Earlier in the day we had reported about the association of weight loss and improved cardiac health. Here’s one more news pertaining to obesity. According to researchers from Brown University, Rhode Island Hospital and University of Texas Southwestern Medical Center control of a key enzyme in the brain namely Sirt1 seems to hold the clue for potential obesity treatments.
The scientists suggest that inhibition of the Sirt1 enzyme in the brain appears to help control food intake. The Sirt1 enzyme has been the center of attention since long considering its probable link to a longer life. Some people believe that activating the enzyme elsewhere in the body by fasting or with red wine could help in increasing the lifespan. Certain scientists too are of the opinion that fasting and drinking wine may help in this hunt as both are likely to activate Sirt1.

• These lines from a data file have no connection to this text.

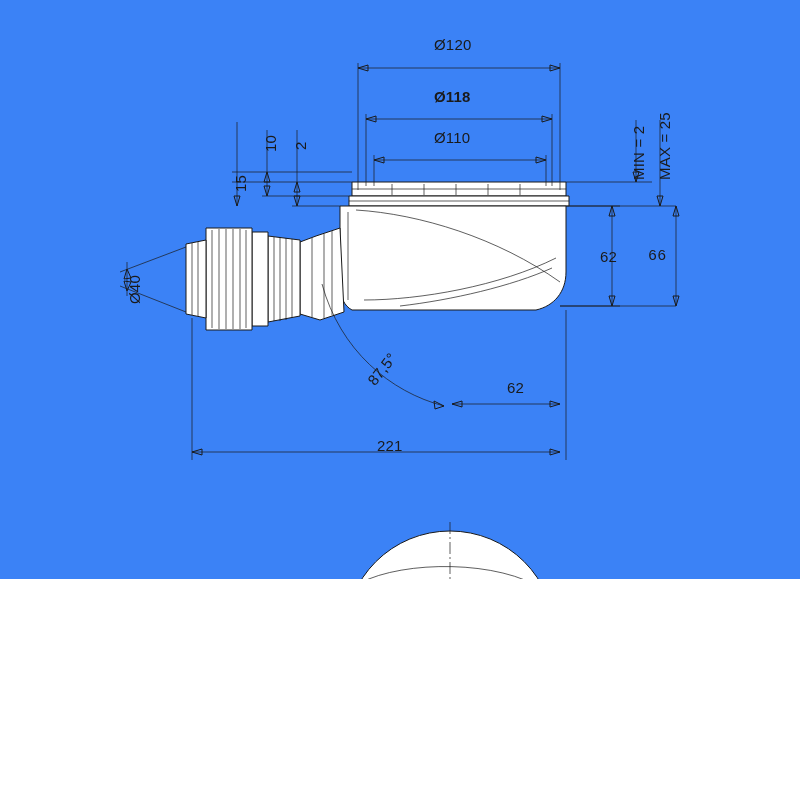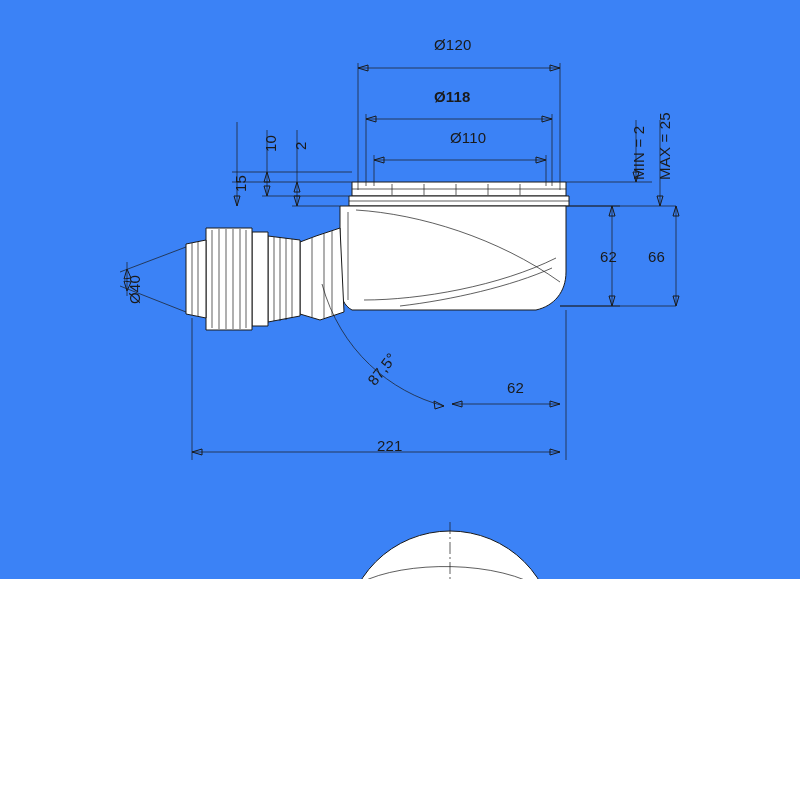--- a/index.html
+++ b/index.html
@@ -210,31 +210,31 @@
       <path class="dim" d="M582 620 L582 652"></path>
       <path class="ln" d="M582 652 L579 642 L585 642 Z"></path>
       <path class="dim" d="M600 620 L600 652"></path>
       <path class="ln" d="M600 620 L597 630 L603 630 Z"></path>
       <path class="dim" d="M568 636 L620 636"></path>
     </g>
   </svg>
 
   <div class="lbl" style="left:434px; top:36px;">Ø120</div>
   <div class="lbl" style="left:434px; top:88px;font-weight:bold;">Ø118</div>
-  <div class="lbl" style="left:450px; top:129px;text-align:center;">Ø110</div>
+  <div class="lbl" style="left:434px; top:129px;text-align:center;">Ø110</div>
 
   <div class="lbl rot90" style="left:232px; top:192px;">15</div>
   <div class="lbl rot90" style="left:262px; top:152px;">10</div>
   <div class="lbl rot90" style="left:292px; top:150px;">2</div>
 
   <div class="lbl rot90" style="left:630px; top:180px;">MIN = 2</div>
   <div class="lbl rot90" style="left:656px; top:180px;">MAX = 25</div>
 
   <div class="lbl" style="left:600px; top:248px;">62</div>
-  <div class="lbl" style="left:648px; top:248px;">66</div>
+  <div class="lbl" style="left:648px; top:248px;font-family:Liberation Mono, monospace;">66</div>
 
   <div class="lbl rot90" style="left:126px; top:304px;">Ø40</div>
 
   <div class="lbl rotneg" style="left:364px; top:378px;">87,5°</div>
 
   <div class="lbl" style="left:507px; top:379px;">62</div>
   <div class="lbl" style="left:377px; top:437px;">221</div>
 
   <div class="lbl rot20" style="left:147px; top:676px;">20°</div>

However investigators associated with this present finding claim to have uncovered the potential health benefit of Sirt1 in the brain. Probably aiding people in staying thinner, the scientists ascertained that inhibiting Sirt1 activity in the hypothalamic region of the brain seems to help in controlling food intake. This new finding could lay the groundwork for new obesity treatments.
A result of the first detailed analysis of the metabolic part played by Sirt1 in the brain, this new research proposes that the enzyme could behave differently in the brain as compared to other organs of the body. The activity of Sirt1 in the liver and pancreas appears to have been examined more commonly. So far research on Sirt1 supposes that fasting may activate the enzyme to consequently increase life. Various drug companies and scientists too seem to have extended their support to resveratrol which is a compound found in red wine. The compound is thought to be beneficial to the body as it may activate Sirt1.
“It’s still controversial whether calorie restriction or resveratrol are Sirt1 stimulators,†mentioned Eduardo Nillni, the study’s lead author. Nillni is professor of medicine (research) at the Warren Alpert Medical School of Brown University and a member of the Department of Molecular Biology, Cell Biology and Biochemistry. At Rhode Island Hospital, Nillni is senior investigator in the Division of Endocrinology. Other authors include researchers from Brown and the University of Texas Southwestern Medical Center.
This new research seems to challenge a few preexisting findings. This is mainly because the scientists seem to have discovered the results of inhibiting the Sirt1 activity in the brains of rats instead of stimulating it, supposedly led to reduced appetite. This consequently seems to have led to a smaller weight gain as against untreated animals. Researchers are of the opinion that a similar mechanism may exist in human brains.
Fasting it was observed by the team appeared to actually augment the production of Sirt1 activity in the brain. This seems to have been consistent with the view that lowering the intake of food excited Sirt1 elsewhere in the body. However they appear to have clearly developed data exhibiting that the pharmacological or genetic inhibition of data led to animals consuming less food and consequently gaining fewer pounds as compared to others who were untreated.
Particular brain receptors or sites where Sirt1 induced food intake namely the melanocortin receptors were also recognized by this research. The experts suggest additional work that investigates the manner in which brain pathways involving Sirt1 and food intake could be affected in obese animals.
The new Sirt1 brain finding details will be published online Dec. 15, 2009, in the journal PLoS One.